*** LISTED ENTRIES ***
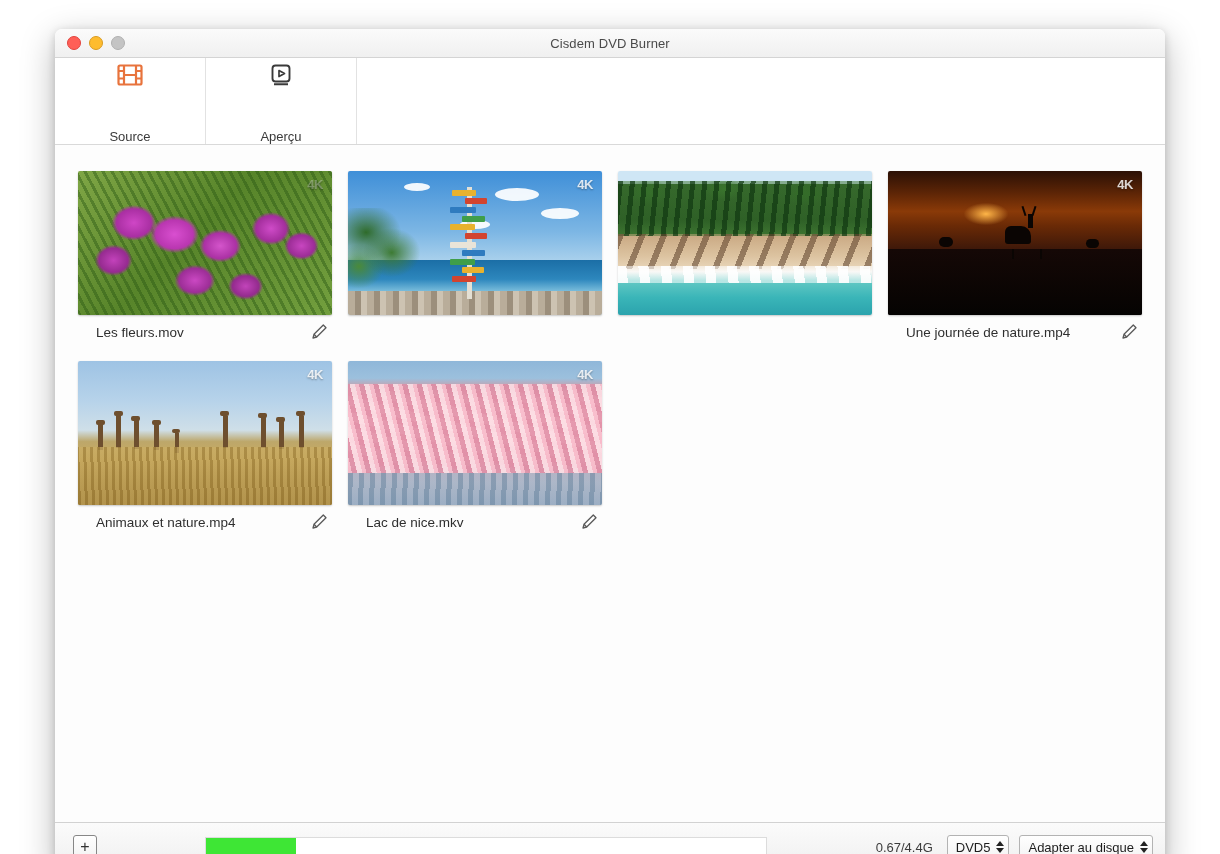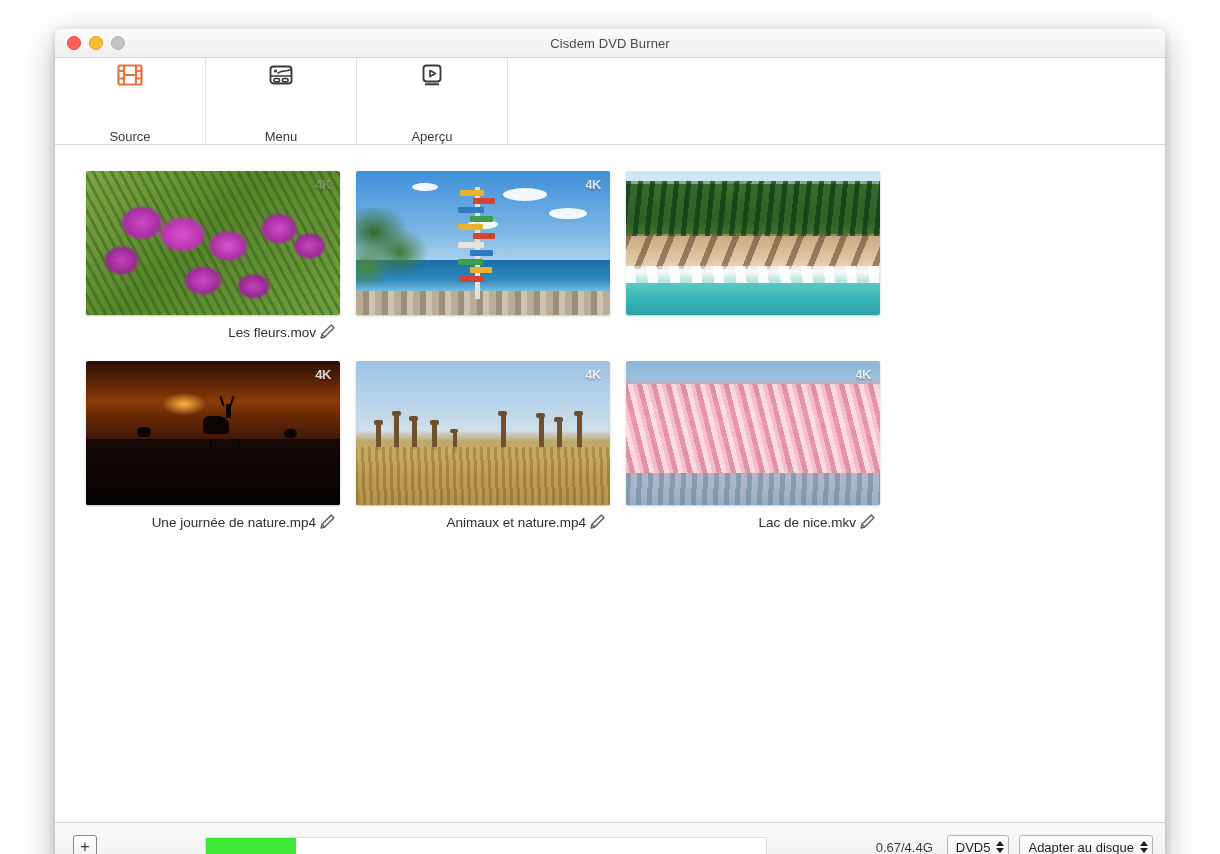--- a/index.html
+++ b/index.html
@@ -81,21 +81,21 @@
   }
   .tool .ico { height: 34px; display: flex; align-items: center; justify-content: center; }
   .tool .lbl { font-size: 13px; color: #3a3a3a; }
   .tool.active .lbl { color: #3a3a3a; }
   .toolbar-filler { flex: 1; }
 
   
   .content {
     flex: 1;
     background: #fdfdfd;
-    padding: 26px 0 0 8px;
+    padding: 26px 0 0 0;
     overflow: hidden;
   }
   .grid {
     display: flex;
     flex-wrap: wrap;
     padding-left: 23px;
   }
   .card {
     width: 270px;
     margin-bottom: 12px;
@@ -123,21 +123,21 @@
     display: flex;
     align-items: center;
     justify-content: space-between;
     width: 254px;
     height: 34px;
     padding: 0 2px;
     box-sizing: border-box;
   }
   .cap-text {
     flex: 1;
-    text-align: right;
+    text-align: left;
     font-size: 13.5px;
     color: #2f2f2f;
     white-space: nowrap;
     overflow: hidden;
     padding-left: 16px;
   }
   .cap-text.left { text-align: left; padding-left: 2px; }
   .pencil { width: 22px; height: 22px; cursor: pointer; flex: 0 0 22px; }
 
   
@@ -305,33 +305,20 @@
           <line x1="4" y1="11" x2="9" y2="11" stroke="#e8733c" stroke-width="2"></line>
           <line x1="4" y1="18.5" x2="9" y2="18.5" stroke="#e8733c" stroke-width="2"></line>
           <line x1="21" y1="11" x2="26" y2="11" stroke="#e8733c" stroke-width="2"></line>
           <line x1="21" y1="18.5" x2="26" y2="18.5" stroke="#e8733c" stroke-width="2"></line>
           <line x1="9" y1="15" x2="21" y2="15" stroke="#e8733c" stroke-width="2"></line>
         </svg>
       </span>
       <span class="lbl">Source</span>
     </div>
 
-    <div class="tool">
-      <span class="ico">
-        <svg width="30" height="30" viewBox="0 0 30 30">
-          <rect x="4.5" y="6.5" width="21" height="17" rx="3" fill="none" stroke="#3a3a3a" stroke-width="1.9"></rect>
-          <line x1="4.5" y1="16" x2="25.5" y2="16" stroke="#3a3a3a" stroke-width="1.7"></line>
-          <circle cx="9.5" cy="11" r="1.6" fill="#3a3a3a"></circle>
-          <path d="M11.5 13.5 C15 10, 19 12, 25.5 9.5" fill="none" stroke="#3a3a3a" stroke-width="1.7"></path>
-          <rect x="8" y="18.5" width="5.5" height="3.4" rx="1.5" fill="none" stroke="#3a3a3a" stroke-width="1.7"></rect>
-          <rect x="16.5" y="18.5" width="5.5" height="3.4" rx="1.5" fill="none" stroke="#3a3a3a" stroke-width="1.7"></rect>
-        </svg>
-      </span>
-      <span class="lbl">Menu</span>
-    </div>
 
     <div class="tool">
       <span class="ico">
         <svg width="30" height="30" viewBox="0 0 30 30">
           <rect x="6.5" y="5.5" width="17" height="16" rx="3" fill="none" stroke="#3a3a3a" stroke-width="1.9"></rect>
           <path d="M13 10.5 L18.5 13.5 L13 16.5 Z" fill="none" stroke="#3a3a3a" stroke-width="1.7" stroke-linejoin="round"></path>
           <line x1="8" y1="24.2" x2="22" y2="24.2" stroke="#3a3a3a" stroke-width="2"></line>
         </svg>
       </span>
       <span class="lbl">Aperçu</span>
*** End of LISTED ENTRIES ***
→ **REQUIRED ACTION**
The records above are to be restated word for word, excluding all pictures.

→ **RESPONSE TO THIS EXERCISE**
--- a/index.html
+++ b/index.html
@@ -81,21 +81,21 @@
   }
   .tool .ico { height: 34px; display: flex; align-items: center; justify-content: center; }
   .tool .lbl { font-size: 13px; color: #3a3a3a; }
   .tool.active .lbl { color: #3a3a3a; }
   .toolbar-filler { flex: 1; }
 
   
   .content {
     flex: 1;
     background: #fdfdfd;
-    padding: 26px 0 0 8px;
+    padding: 26px 0 0 0;
     overflow: hidden;
   }
   .grid {
     display: flex;
     flex-wrap: wrap;
     padding-left: 23px;
   }
   .card {
     width: 270px;
     margin-bottom: 12px;
@@ -123,21 +123,21 @@
     display: flex;
     align-items: center;
     justify-content: space-between;
     width: 254px;
     height: 34px;
     padding: 0 2px;
     box-sizing: border-box;
   }
   .cap-text {
     flex: 1;
-    text-align: right;
+    text-align: left;
     font-size: 13.5px;
     color: #2f2f2f;
     white-space: nowrap;
     overflow: hidden;
     padding-left: 16px;
   }
   .cap-text.left { text-align: left; padding-left: 2px; }
   .pencil { width: 22px; height: 22px; cursor: pointer; flex: 0 0 22px; }
 
   
@@ -305,33 +305,20 @@
           <line x1="4" y1="11" x2="9" y2="11" stroke="#e8733c" stroke-width="2"></line>
           <line x1="4" y1="18.5" x2="9" y2="18.5" stroke="#e8733c" stroke-width="2"></line>
           <line x1="21" y1="11" x2="26" y2="11" stroke="#e8733c" stroke-width="2"></line>
           <line x1="21" y1="18.5" x2="26" y2="18.5" stroke="#e8733c" stroke-width="2"></line>
           <line x1="9" y1="15" x2="21" y2="15" stroke="#e8733c" stroke-width="2"></line>
         </svg>
       </span>
       <span class="lbl">Source</span>
     </div>
 
-    <div class="tool">
-      <span class="ico">
-        <svg width="30" height="30" viewBox="0 0 30 30">
-          <rect x="4.5" y="6.5" width="21" height="17" rx="3" fill="none" stroke="#3a3a3a" stroke-width="1.9"></rect>
-          <line x1="4.5" y1="16" x2="25.5" y2="16" stroke="#3a3a3a" stroke-width="1.7"></line>
-          <circle cx="9.5" cy="11" r="1.6" fill="#3a3a3a"></circle>
-          <path d="M11.5 13.5 C15 10, 19 12, 25.5 9.5" fill="none" stroke="#3a3a3a" stroke-width="1.7"></path>
-          <rect x="8" y="18.5" width="5.5" height="3.4" rx="1.5" fill="none" stroke="#3a3a3a" stroke-width="1.7"></rect>
-          <rect x="16.5" y="18.5" width="5.5" height="3.4" rx="1.5" fill="none" stroke="#3a3a3a" stroke-width="1.7"></rect>
-        </svg>
-      </span>
-      <span class="lbl">Menu</span>
-    </div>
 
     <div class="tool">
       <span class="ico">
         <svg width="30" height="30" viewBox="0 0 30 30">
           <rect x="6.5" y="5.5" width="17" height="16" rx="3" fill="none" stroke="#3a3a3a" stroke-width="1.9"></rect>
           <path d="M13 10.5 L18.5 13.5 L13 16.5 Z" fill="none" stroke="#3a3a3a" stroke-width="1.7" stroke-linejoin="round"></path>
           <line x1="8" y1="24.2" x2="22" y2="24.2" stroke="#3a3a3a" stroke-width="2"></line>
         </svg>
       </span>
       <span class="lbl">Aperçu</span>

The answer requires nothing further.